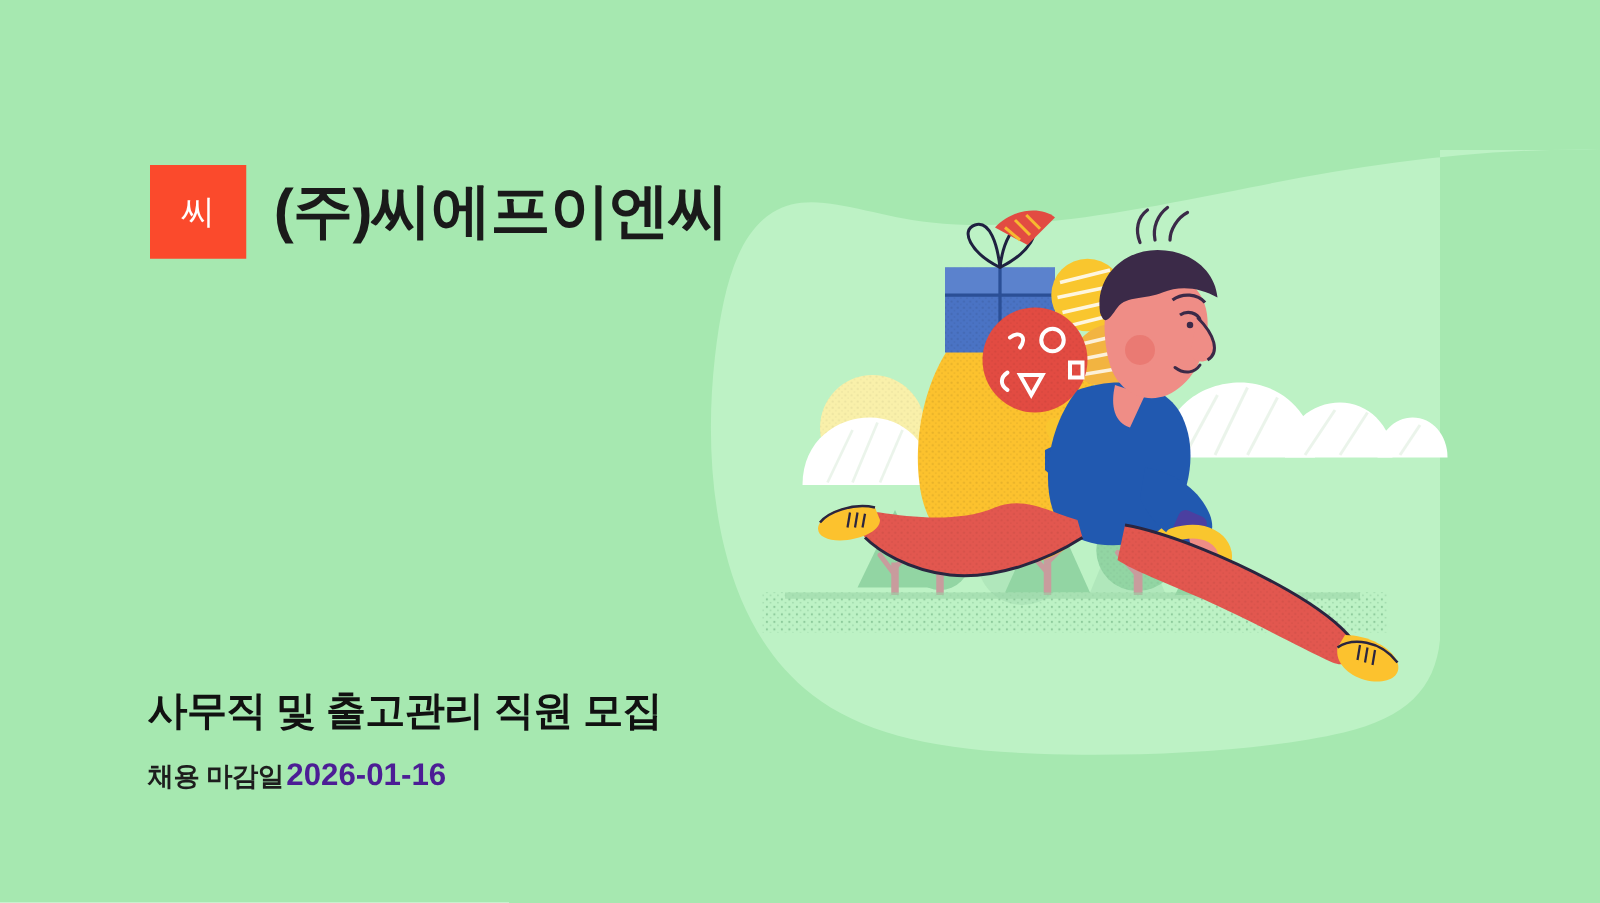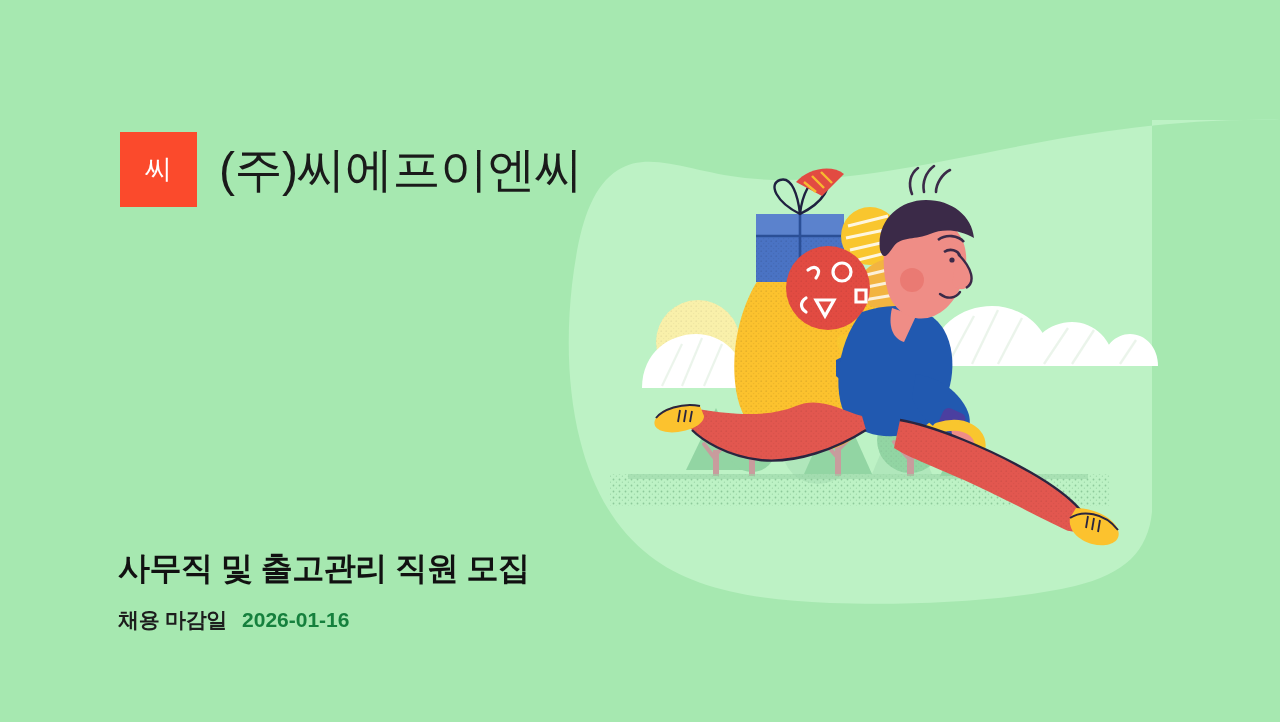"(주)씨에프이엔씨" #company-name { font-weight: 400 -> 700 }
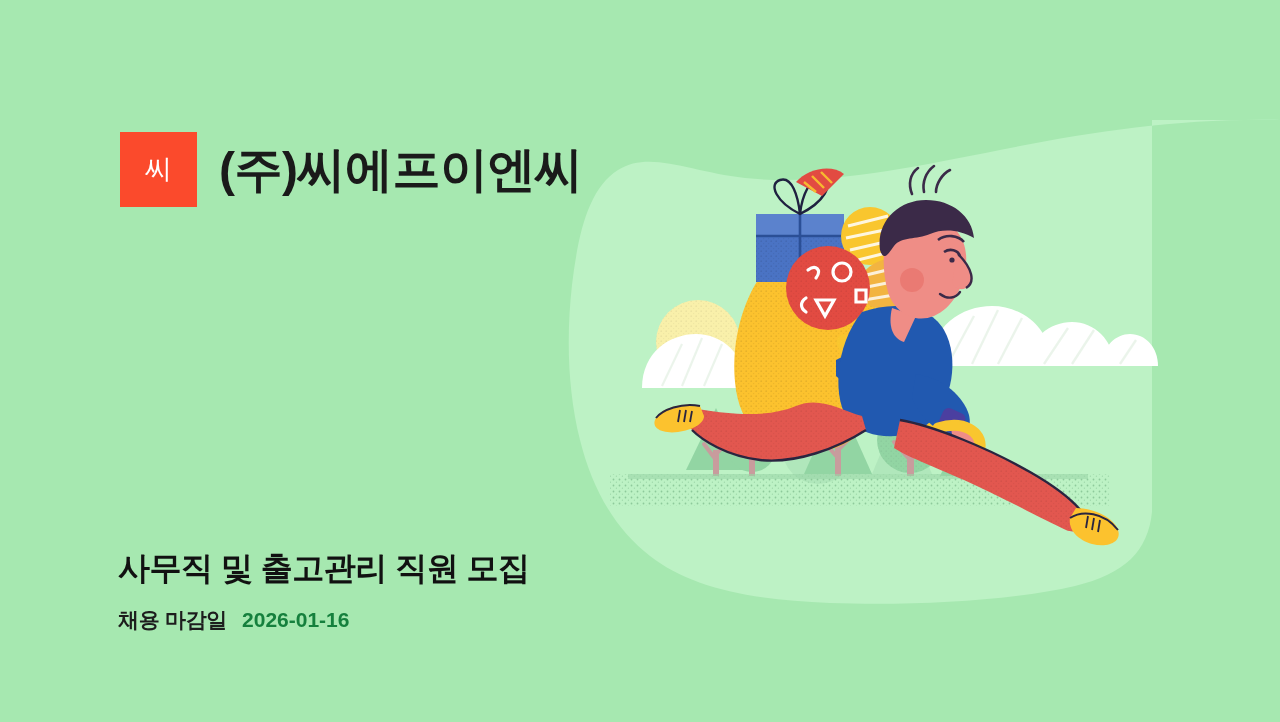"채용 마감일" #deadline-row { gap: 15px -> 2px }
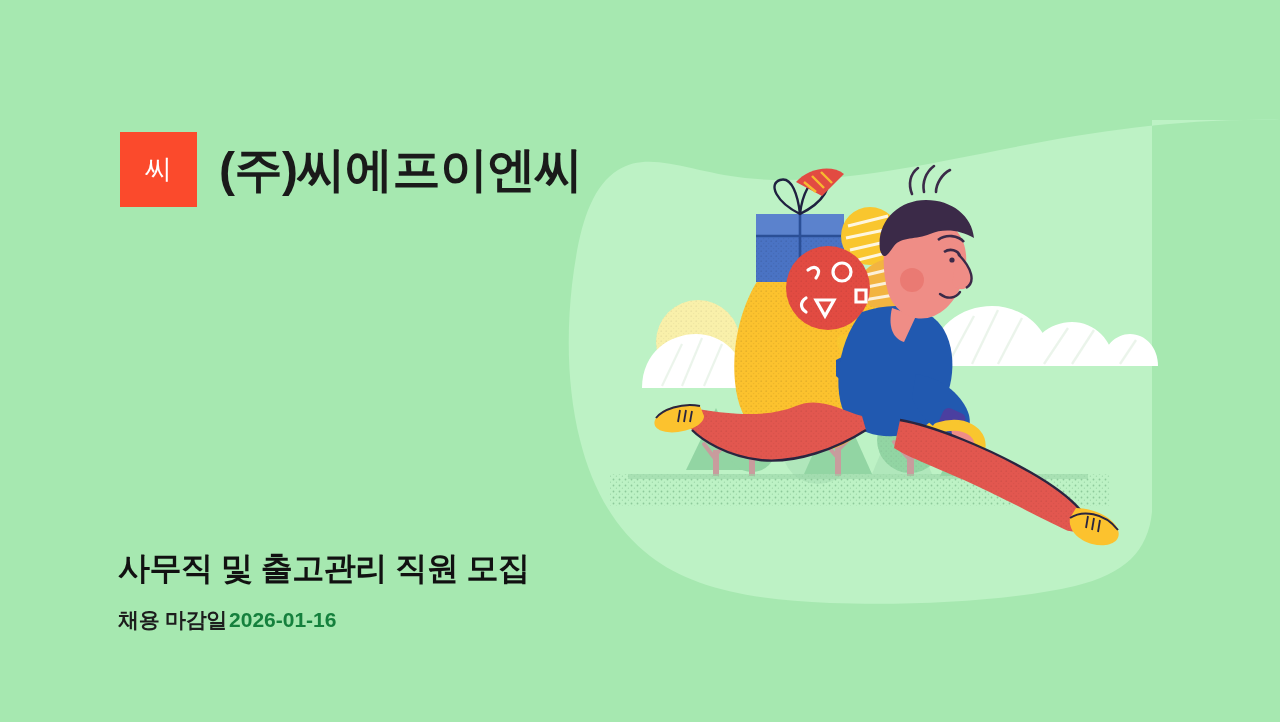"2026-01-16" #deadline-date { color: #15803d -> #4c1d95; font-size: 21px -> 25px }
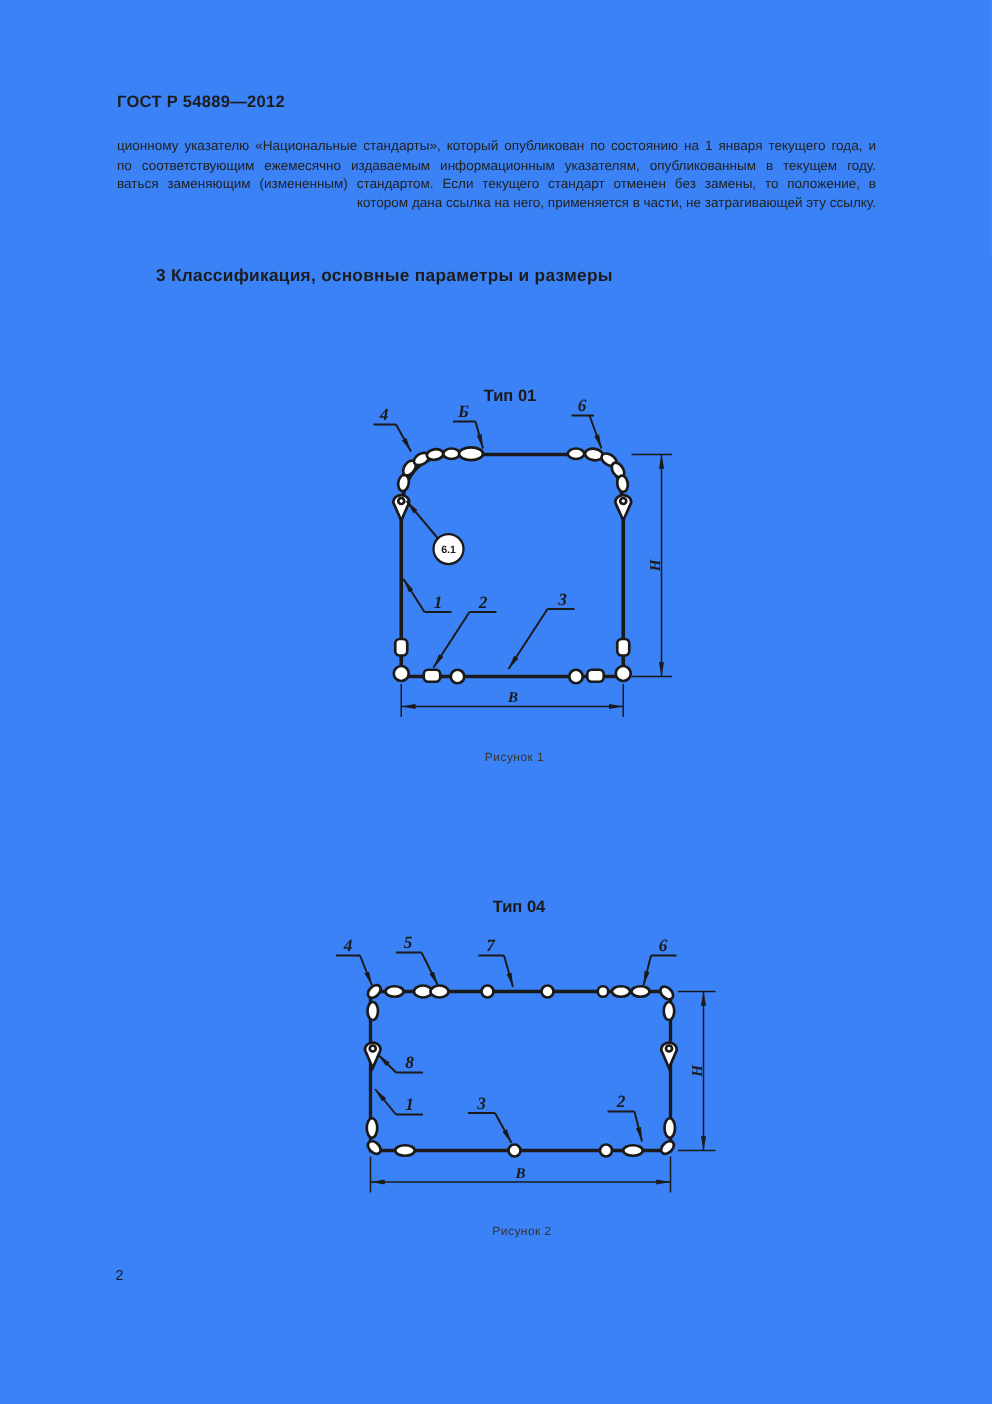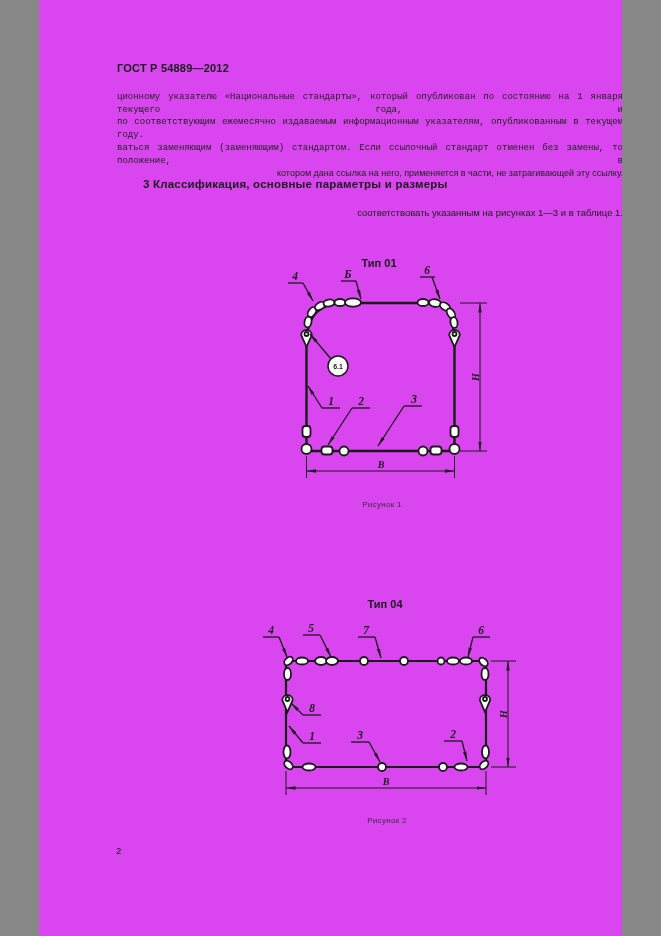"ГОСТ Р 54889—2012" .page { background: #d946ef -> #3b82f6; width: 583px -> 661px }
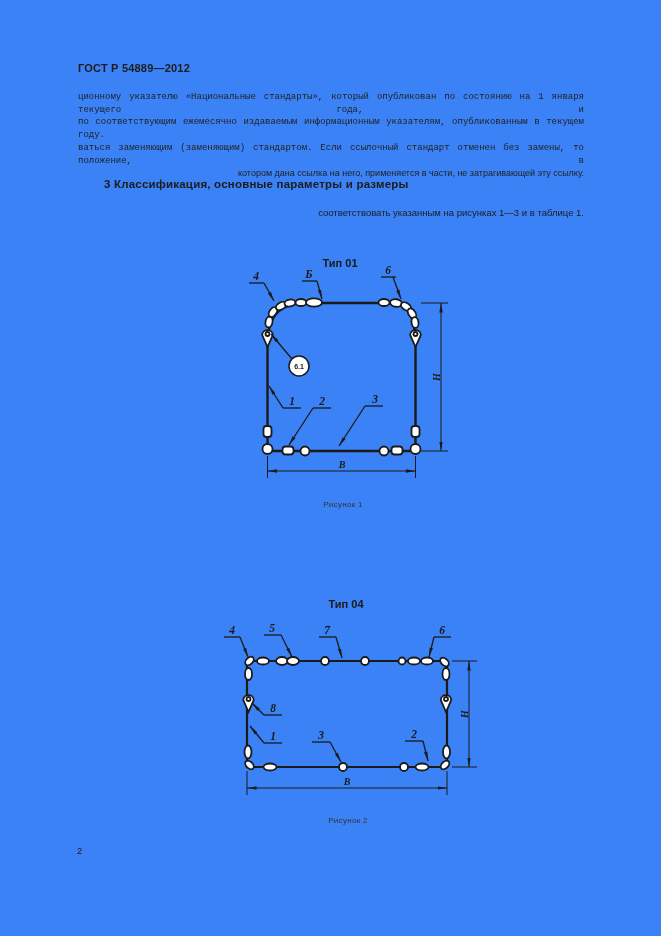"ционному указателю «Национальные" .jline { font-family: Liberation Mono, monospace -> none }
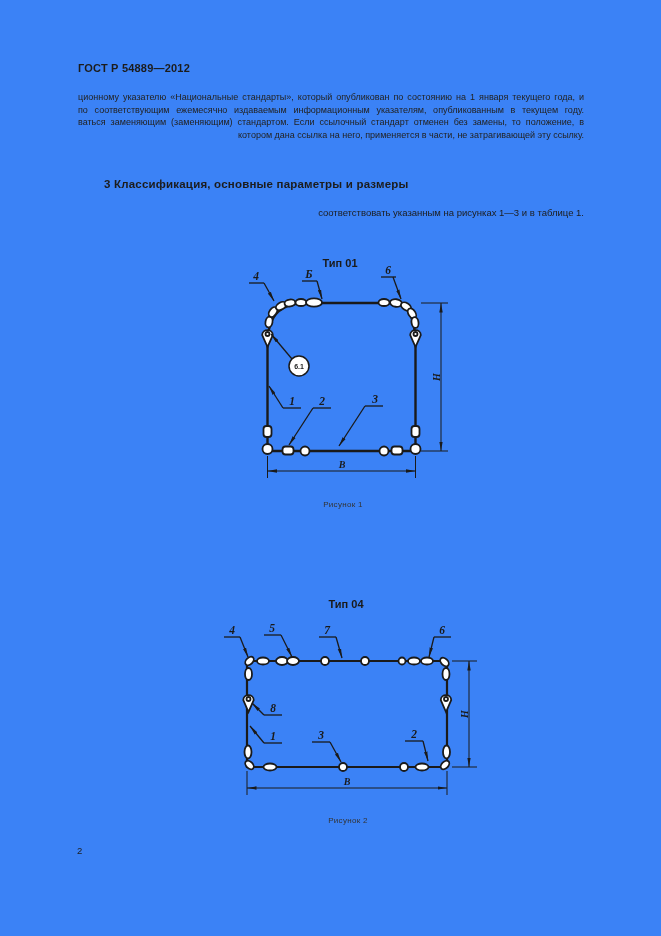"ваться заменяющим (заменяющим)" div.jline { text: заменяющим) стандартом. Если ссылочный -> измененным) стандартом. Если текущего }
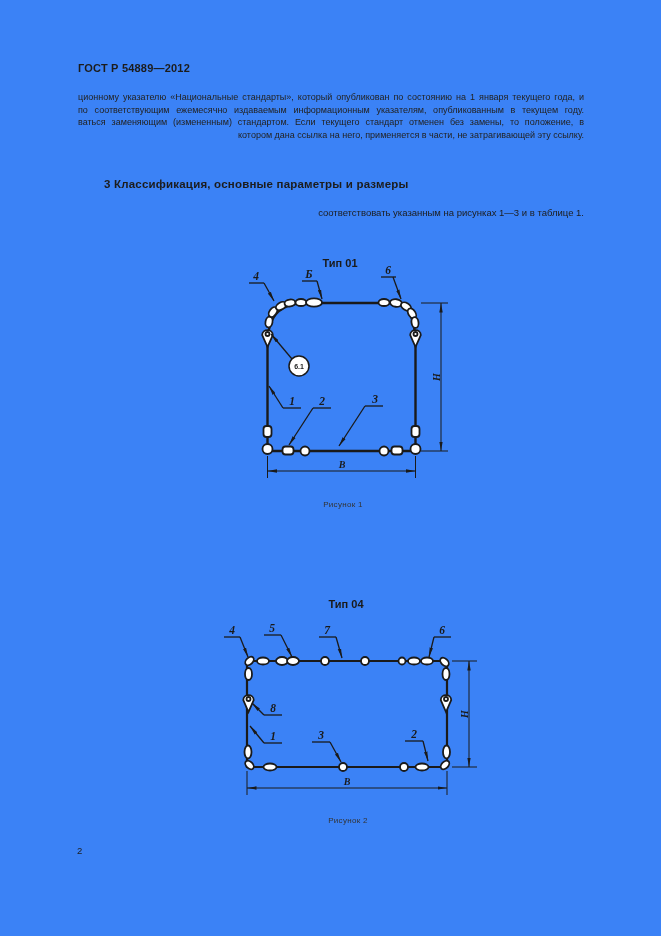"соответствовать указанным на рисунках" div.lastline { html: <div>соответствовать указанным на рисунках 1—3 и в таблице 1.</div> -> none }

### [Prompt]
Write out the entries above verbatim; the pictures do not belong in your copy.

### [Result of this task]
"(주)씨에프이엔씨" #company-name { font-weight: 400 -> 700 }
"채용 마감일" #deadline-row { gap: 15px -> 2px }
"2026-01-16" #deadline-date { color: #15803d -> #4c1d95; font-size: 21px -> 25px }
"ГОСТ Р 54889—2012" .page { background: #d946ef -> #3b82f6; width: 583px -> 661px }
"ционному указателю «Национальные" .jline { font-family: Liberation Mono, monospace -> none }
"ваться заменяющим (заменяющим)" div.jline { text: заменяющим) стандартом. Если ссылочный -> измененным) стандартом. Если текущего }
"соответствовать указанным на рисунках" div.lastline { html: <div>соответствовать указанным на рисунках 1—3 и в таблице 1.</div> -> none }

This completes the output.